The European Medicines Agency decided that Ozurdex’s benefits are greater than its risks in patients with uveitis or macular oedema related to blocked veins, and it can be authorised for use in the EU. Ozurdex injection causes only minor trauma to the eyeball and the increase in intraocular pressure is considered to be manageable. In addition, injections do not need to be given frequently because the implant stays in the eye for several months.

In the overall group of patients with macular oedema related to diabetes the Agency noted that the benefit was modest and was outweighed by the risks, including the development of cataracts.
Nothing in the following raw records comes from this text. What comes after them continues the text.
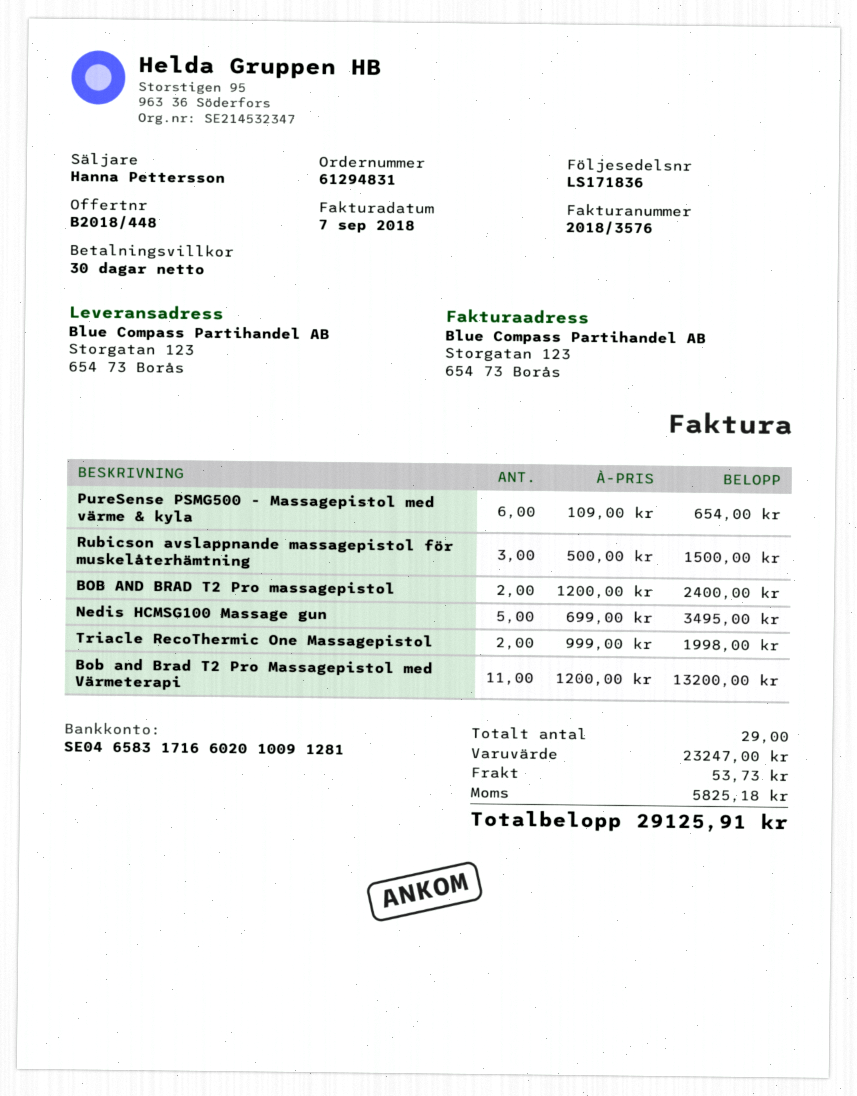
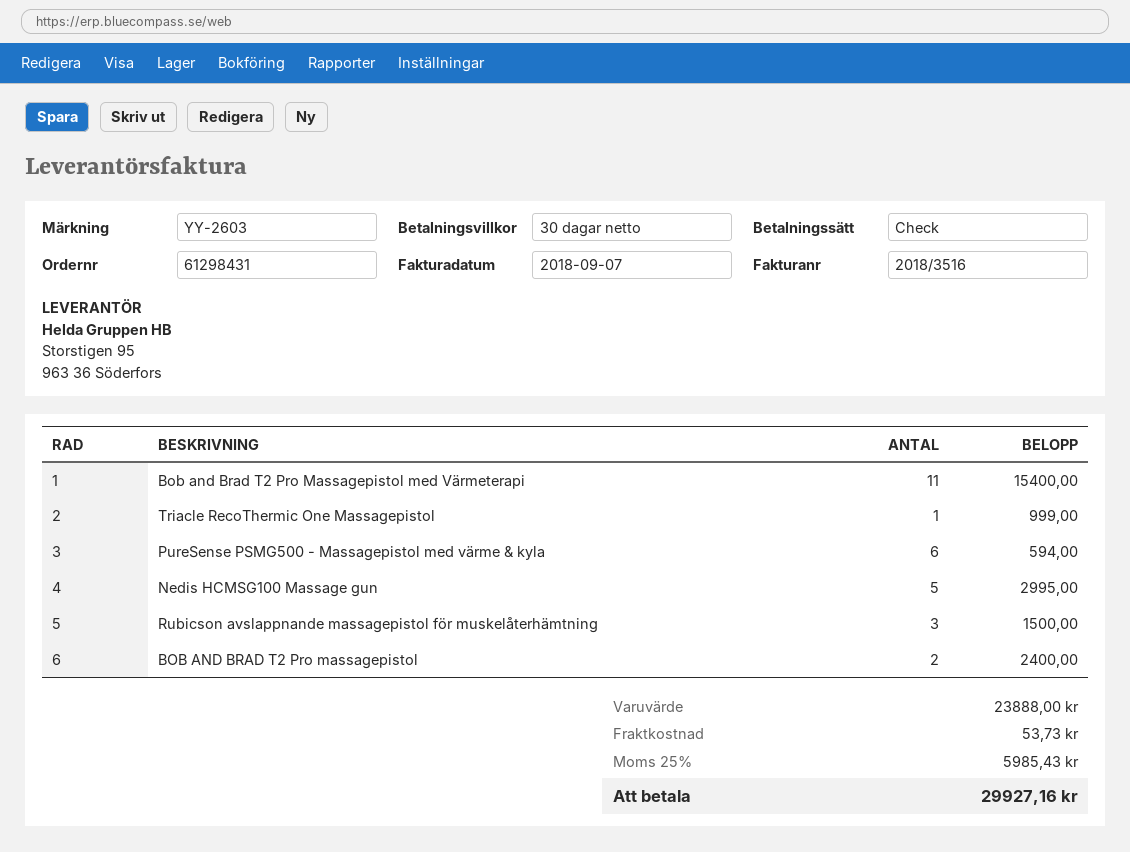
order number: 61294831 -> 61298431
invoice number: 2018/3576 -> 2018/3516
PureSense PSMG500 - Massagepistol med värme & kyla: 6 for 654.00 -> 6 for 594.00
Nedis HCMSG100 Massage gun: 5 for 3495.00 -> 5 for 2995.00
Triacle RecoThermic One Massagepistol: 2 for 1998.00 -> 1 for 999.00
Bob and Brad T2 Pro Massagepistol med Värmeterapi: 11 for 13200.00 -> 11 for 15400.00
subtotal: 23247.00 -> 23888.00
tax: 5825.18 -> 5985.43
total: 29125.91 -> 29927.16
However, in those with an artificial lens in the affected eye or who previously have not responded to or are unsuitable for other non-corticosteroid treatments, the benefits of Ozurdex were considered to outweigh the risks. Therefore the use of Ozurdex in patients with macular oedema related to diabetes was restricted to these two groups.

Recommendations and precautions to be followed by healthcare professionals and patients for the safe and effective use of Ozurdex have been included in the summary of product characteristics and the package leaflet.

As for all medicines, data on the use of Ozurdex are continuously monitored. Side effects reported with Ozurdex are carefully evaluated and any necessary action taken to protect patients.

In addition, the company that makes Ozurdex will ensure that patients are provided an information pack, including a booklet and an audio CD.

Ozurdex received a marketing authorisation valid throughout the European Union on 27 July 2010.